A lot is going on in the publishing world. It’s confusing as hell, my friends. And one of the ways we keep each other up to date is with conventions like this. What I got out of the panel most was that having a career in writing is possible. My fellow participants and I learned from writers who are doing the thing. It’s hard, but it’s possible.
Of course, a convention is more than just panels. There’s the chance to meet with other authors. This might be where a virtual convention seems to have a deficit. And while I’ll admit that meeting online isn’t the same as meeting in person, there are certainly perks. I was able to meet, chat with and share stories with other writers in a Zoom chat room. And I came away feeling much like I did as a kid, having met new friends at summer camp. Even if I wasn’t sitting across from them, it was great to be surrounded by other people who want to make a living scaring the hell out of other people.
All of this writing joy culminates with the Nebula Awards Ceremony. If you’re interested in catching the awards but didn’t make it to the convention this year, you can watch it all on Youtube.
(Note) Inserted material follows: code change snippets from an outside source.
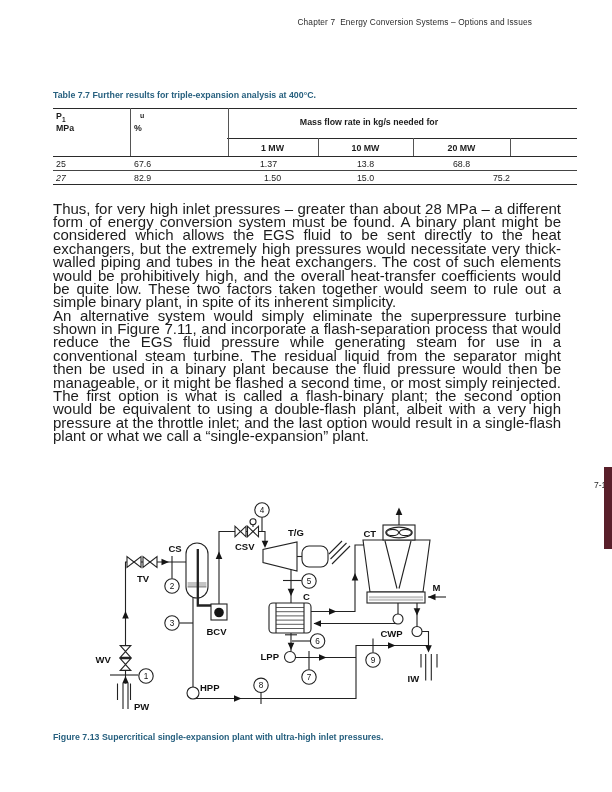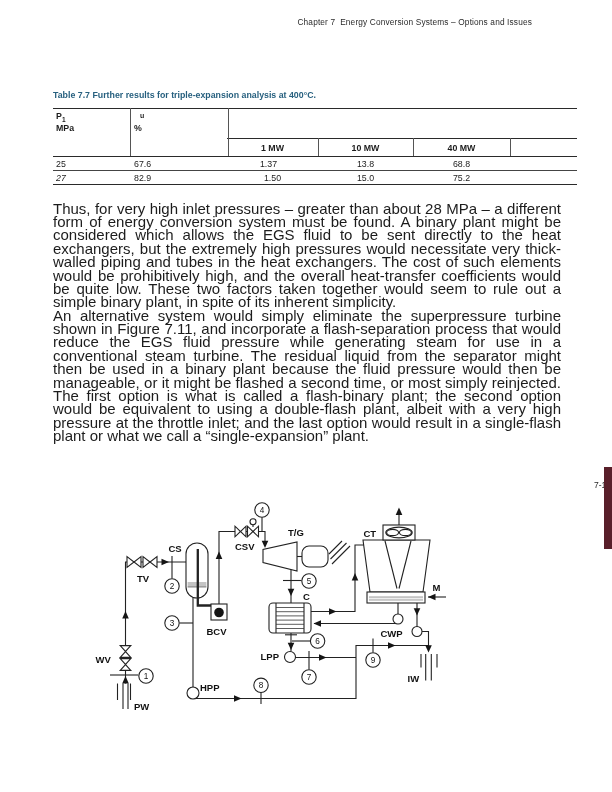"Mass flow rate in kg/s" div.cell { html: none -> <div>Mass flow rate in kg/s needed for</div> }
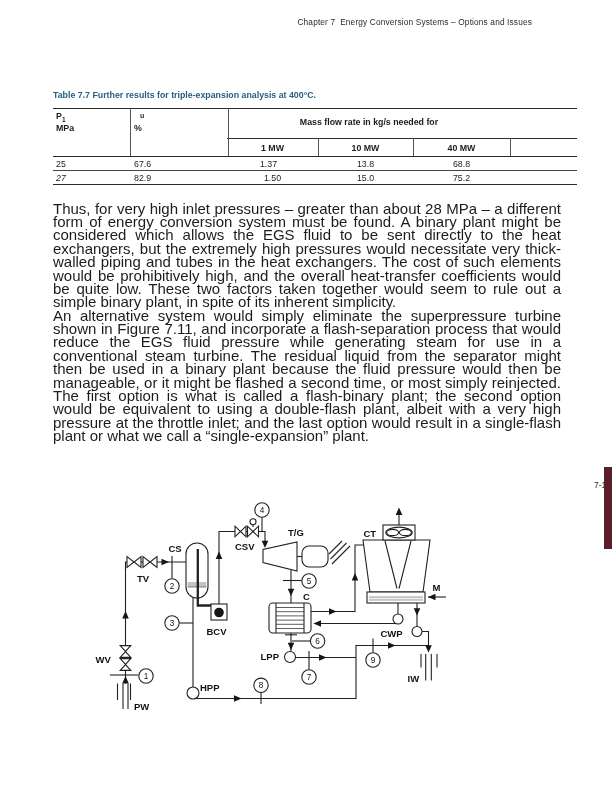"40 MW" div.cell { text: 40 -> 20 }
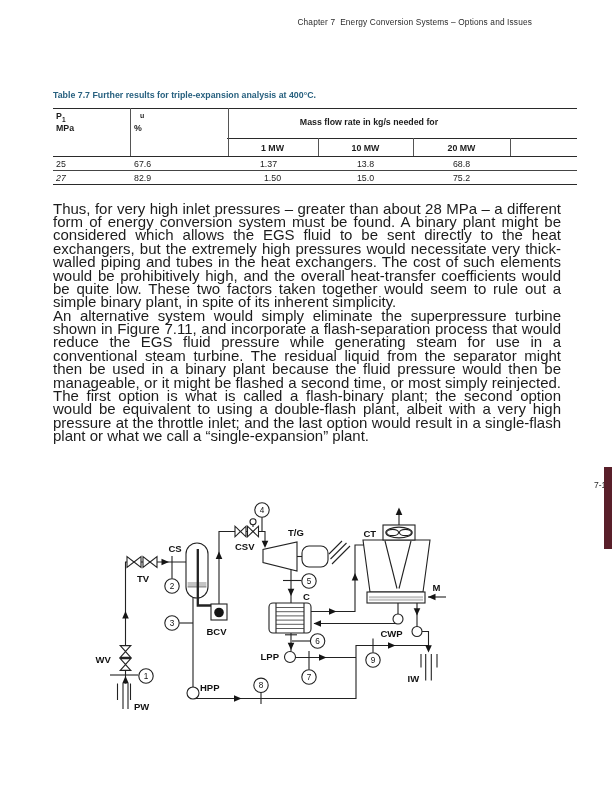"75.2" div.cell { text-align: none -> right }
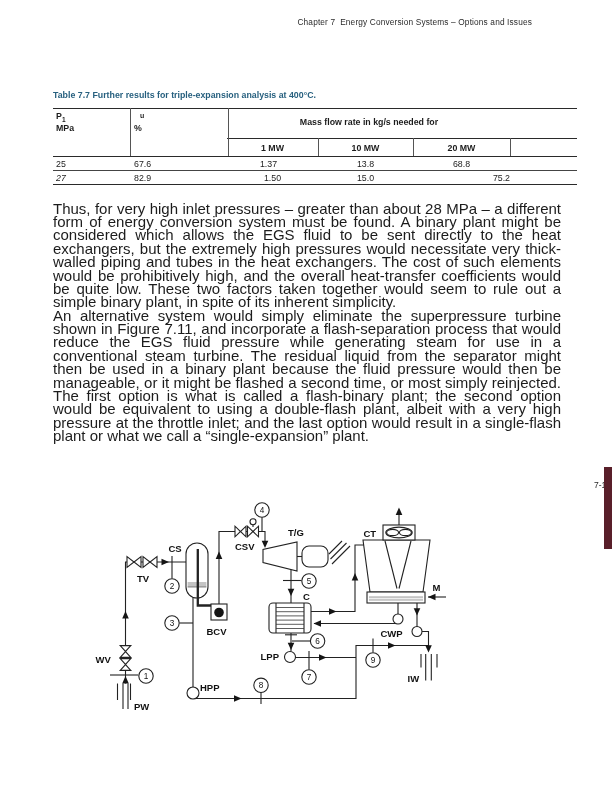"Figure 7.13 Supercritical" div.fcaption { html: none -> <div>Figure 7.13 Supercritical single-expansion plant with ultra-high inlet pressures.</div> }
Each year speculative fiction authors of all kinds of honored, from written work to gaming to television. This year’s toastmaster was Cheryl Platz, an author, and actress. As a critic, awards ceremonies are usually something I usually force my way through. The Nebula Awards are a rare treat in that scene. Partially because there’s a chance I’ve met the people up for the awards. But also because the people involved are, first and foremost, writers. It’s amazing how much more entertaining events are when the people being honored are, you know, talented storytellers.
If you’ve been on the fence about attending Nebula Con virtually, I suggest giving it a try. The world certainly needs more stories that go bump in the night.